PROBLEM TO SOLVE =>
Could you copy every line of the data that contains the word "none"?

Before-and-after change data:

....................

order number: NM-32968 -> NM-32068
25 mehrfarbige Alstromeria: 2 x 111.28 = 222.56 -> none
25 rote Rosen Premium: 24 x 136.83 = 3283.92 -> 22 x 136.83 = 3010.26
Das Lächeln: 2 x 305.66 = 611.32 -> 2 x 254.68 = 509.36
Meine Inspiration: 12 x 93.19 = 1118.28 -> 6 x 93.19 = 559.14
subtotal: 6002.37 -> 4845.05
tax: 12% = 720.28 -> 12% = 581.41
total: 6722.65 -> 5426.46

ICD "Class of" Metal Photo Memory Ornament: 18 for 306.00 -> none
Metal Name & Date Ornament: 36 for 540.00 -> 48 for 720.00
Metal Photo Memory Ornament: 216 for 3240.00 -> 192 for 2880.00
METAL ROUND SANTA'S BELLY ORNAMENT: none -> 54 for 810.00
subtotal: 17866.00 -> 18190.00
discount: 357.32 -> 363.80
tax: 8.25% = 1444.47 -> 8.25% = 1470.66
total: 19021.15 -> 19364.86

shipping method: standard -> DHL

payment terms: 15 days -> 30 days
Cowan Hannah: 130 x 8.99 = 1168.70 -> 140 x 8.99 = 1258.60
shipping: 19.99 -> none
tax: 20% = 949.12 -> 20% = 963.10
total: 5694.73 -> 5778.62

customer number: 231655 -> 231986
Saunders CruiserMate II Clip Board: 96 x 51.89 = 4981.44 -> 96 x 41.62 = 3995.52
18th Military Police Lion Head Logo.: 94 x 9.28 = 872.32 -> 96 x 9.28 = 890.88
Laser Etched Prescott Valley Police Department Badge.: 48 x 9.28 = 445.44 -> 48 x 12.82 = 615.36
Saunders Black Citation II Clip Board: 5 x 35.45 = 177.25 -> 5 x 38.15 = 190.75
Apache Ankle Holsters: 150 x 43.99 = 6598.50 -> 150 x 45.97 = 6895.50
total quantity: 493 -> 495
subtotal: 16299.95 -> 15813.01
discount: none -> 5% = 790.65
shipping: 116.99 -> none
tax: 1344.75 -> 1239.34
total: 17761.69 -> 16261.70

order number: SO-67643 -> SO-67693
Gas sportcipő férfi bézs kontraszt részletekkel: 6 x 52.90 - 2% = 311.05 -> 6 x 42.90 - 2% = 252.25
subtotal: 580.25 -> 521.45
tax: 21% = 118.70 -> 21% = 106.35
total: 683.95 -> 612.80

....................

SOLUTION TO THIS PROBLEM =>
25 mehrfarbige Alstromeria: 2 x 111.28 = 222.56 -> none
ICD "Class of" Metal Photo Memory Ornament: 18 for 306.00 -> none
METAL ROUND SANTA'S BELLY ORNAMENT: none -> 54 for 810.00
shipping: 19.99 -> none
discount: none -> 5% = 790.65
shipping: 116.99 -> none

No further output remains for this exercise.